A long-lasting paroxysm of high-amplitude generalized epileptiform activity is recorded.

Treatment of cortical dysarthria in children

Correction of cortical dysarthria begins with pathogenetic treatment of the disease that led to a speech defect. Without this step, no amount of speech therapy help will help restore speech.

Complex treatment includes:

drug therapy aimed at stimulating metabolism in the brain and restoring its functions. Prescribe nootropic drugs, vitamins, metabolites. In difficult cases, sedatives, tranquilizers, and antidepressants may be needed;
speech therapy correction of cortical dysarthria - speech therapy massage, articulation gymnastics, development of fine motor skills of the hands, production of sounds. If necessary, a psychologist is involved in the treatment process;
physiotherapeutic procedures, reflexology, massage, physical therapy help eliminate muscle paresis and improve blood flow throughout the body;
Relaxation techniques - art therapy, aromatherapy, music therapy help relieve stress and improve the emotional background.

Conventional treatment is long-term. Specialists prescribe several courses of therapy, during which they can adjust the program taking into account the body’s response to therapeutic measures.

Prognosis and prevention

Timely initiation of therapy using a comprehensive individual approach and the absence of complex neurological pathology are the main conditions for complete speech restoration. The child overcomes his speech impediment and in the future leads a normal life typical for his age. He can study in a regular school and successfully master the school curriculum.

If cerebral palsy or another neurological disease is present, or there is a space-occupying lesion, the prognosis is difficult. In any case, with a competent approach, it is possible to improve speech and reduce the severity of the defect.

Prevention of the cortical form of dysarthria consists of planning pregnancy, giving up bad habits during pregnancy, timely treatment of emerging problems, and preventing complications of pregnancy and childbirth. It is important to choose a method of delivery in advance to prevent birth injuries.

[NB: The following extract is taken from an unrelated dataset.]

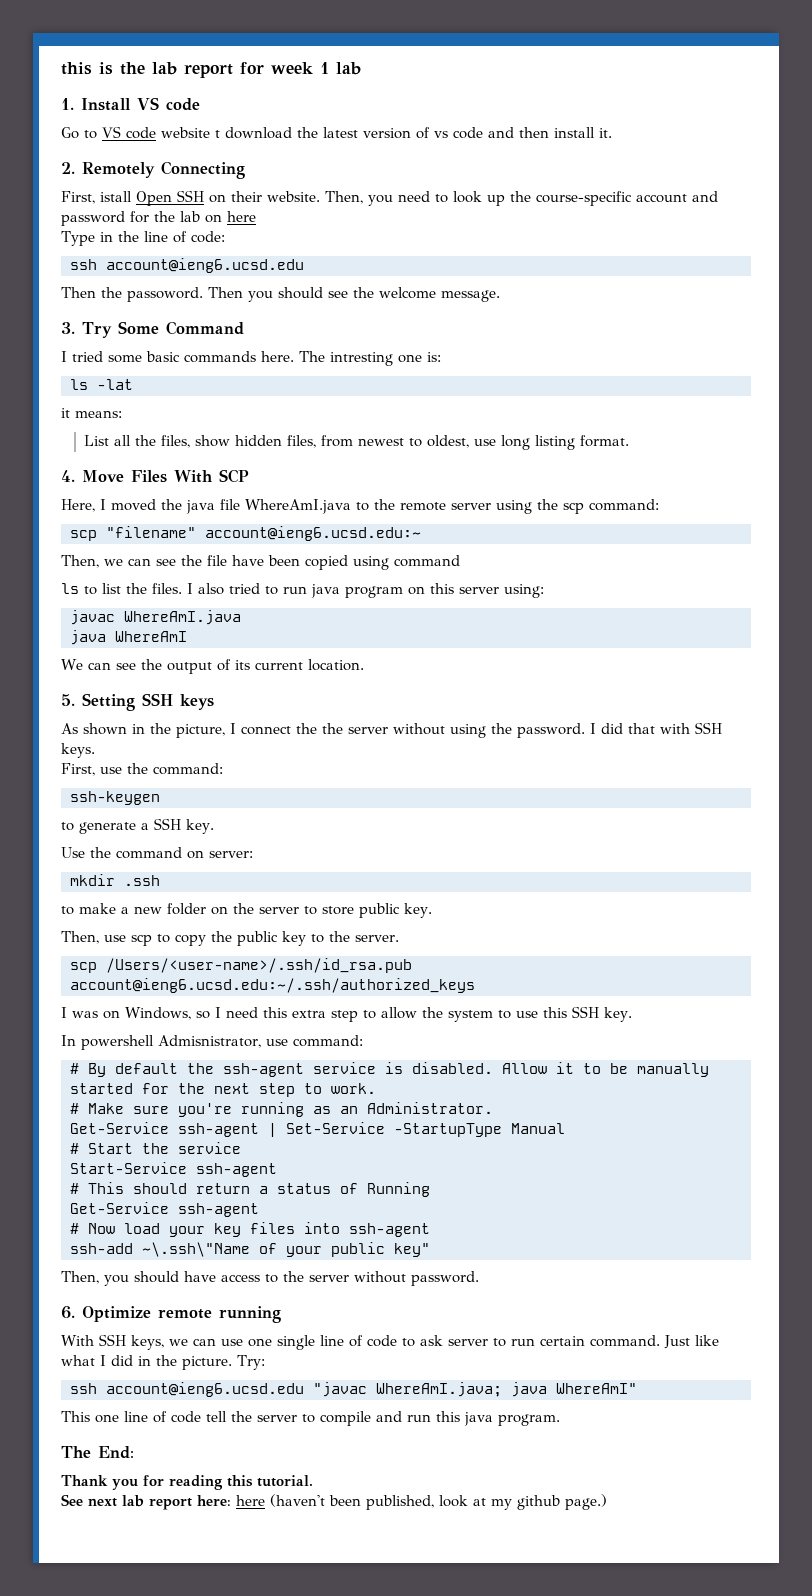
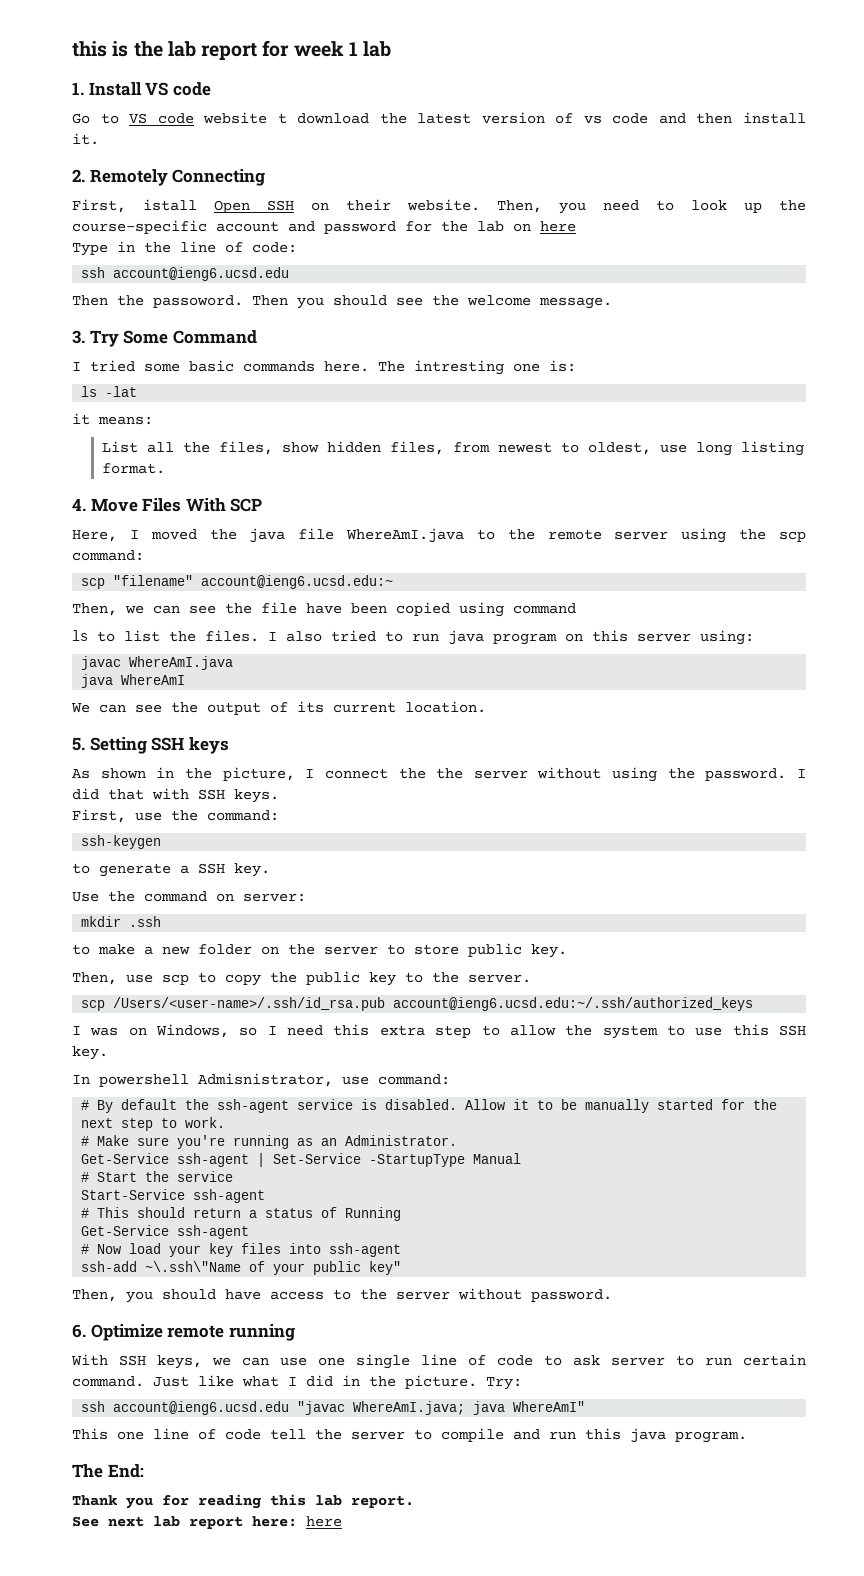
[257,1475,313,1487] tutorial. -> [315,1495,414,1508] lab report.
[270,1494,607,1510] (haven't been published, look at my github page.) -> (342, 1521) none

Preparing a child for an EEG

Before the EEG, it is important to tell your neurologist if your child is taking any medications. For example, sedatives, hypnotics, muscle relaxants and anticonvulsants distort the results of the electroencephalogram. It is important to avoid food and drinks containing any form of caffeine for 8 hours before your procedure. Hair should be clean, without applying oils, sprays, creams or lotions, or conditioners. Sometimes they ask you not to sleep for 4-5 hours before the test (for the most accurate result).

A child with autism must be prepared for the procedure in advance due to their behavioral and mental characteristics.